But what farmers discuss at breakfast, in small cafes, at church: this to, is culture. This is the invisible culture, as seen from the big cities. The big cities forget and denigrate these people, the little people. But they are who put Trump in office.
In large measure the shock of his victory came not just from intentionally distorted polls, but from a false vision of what “American Culture”. The elites want to conflate it with their regressive, violent visions. They want license to hate those who are different, and the charge of bigotry gives them that. But by and large this charge is a lie, and while it rallies the dancing munchkins around the communal bonfire, it alienated and polarized the very people whose opposition kept them out of power.
I will comment, too, that it seems a reasonably robust empirical sociological finding that most people are happier and more relaxed living with people whose culture, whose thoughts and behavior are consistent and shared. Jews living with Jews. Blacks living with blacks. Polish immigrants living with Polish immigrants.
If you think about it, shame is our main signaling emotion. If we are doing everything right, and are u traumatized, then we feel little shame. We are happy, by default.

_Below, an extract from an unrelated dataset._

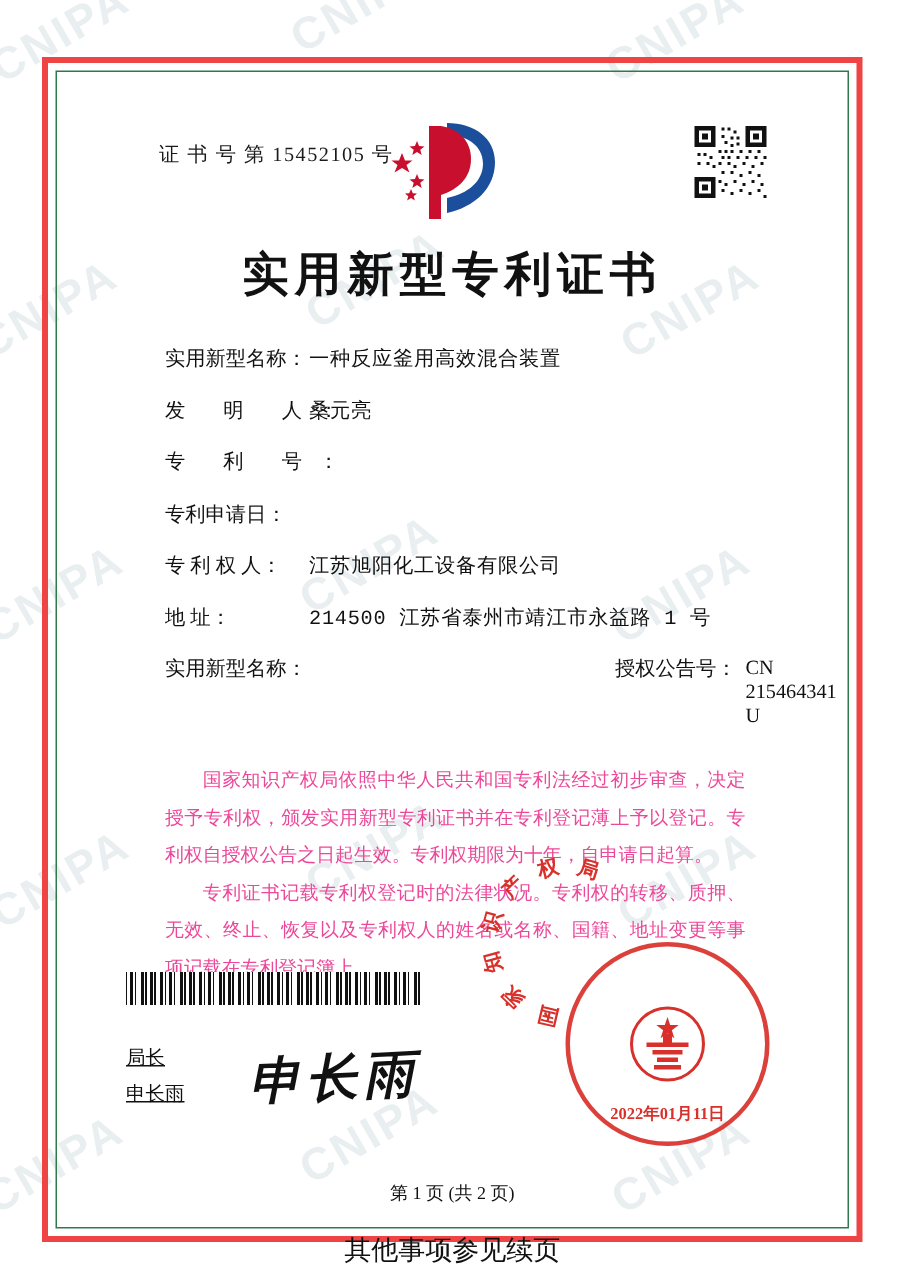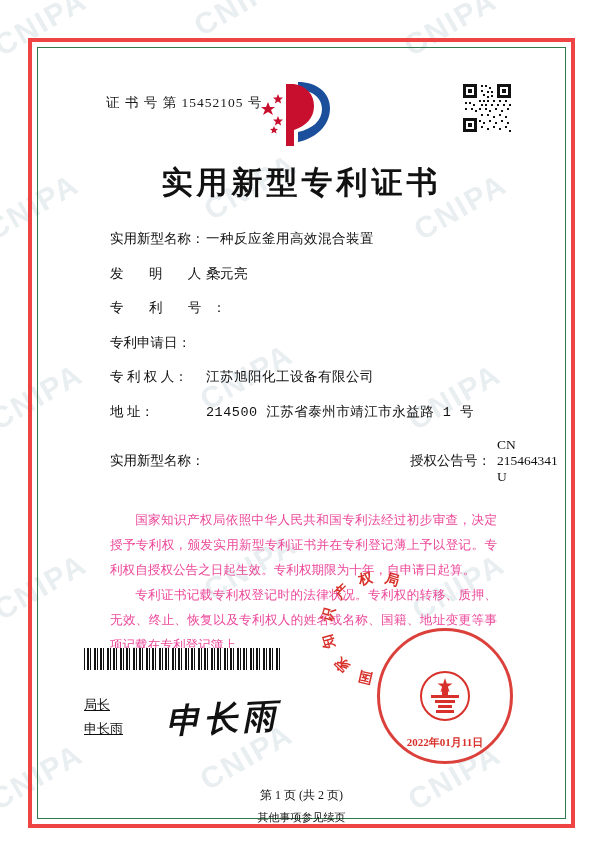"授权公告号：" .split-right .flabel2 { margin-top: 15px -> none }
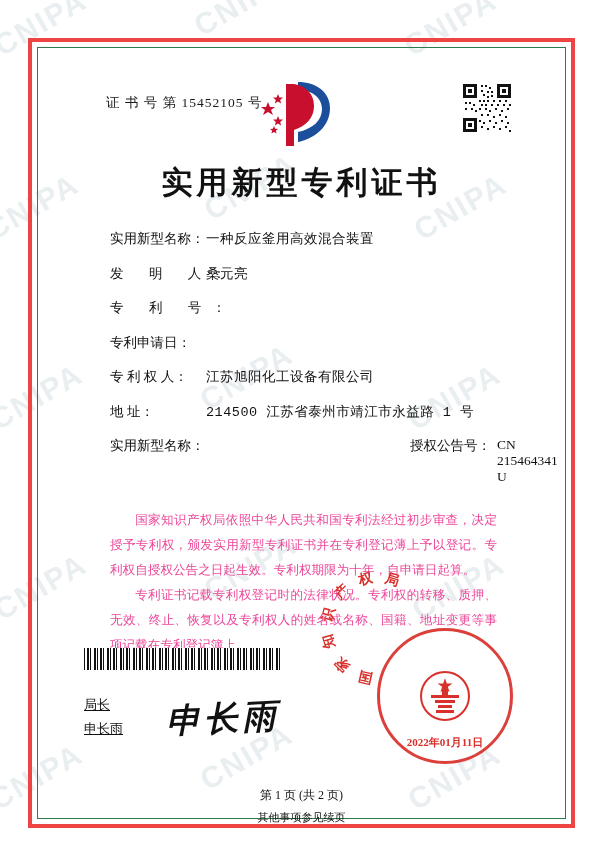"其他事项参见续页" .footnote { bottom: 28px -> 8px; font-size: 11px -> 18px }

But in uncertain waters, where the “right” thing to do is unclear, then low grade shame becomes a constant companion and breeds, I think, a passion for conformity. This is the power of political correctness, in that it proves a template, not really to avoid shame, but to channel it as anger, and as a part of a group. This is a psychic balm whose cost is emotional independence, and a more or less formal renunciation of any chance of ever feeling completely calm or complete as a person.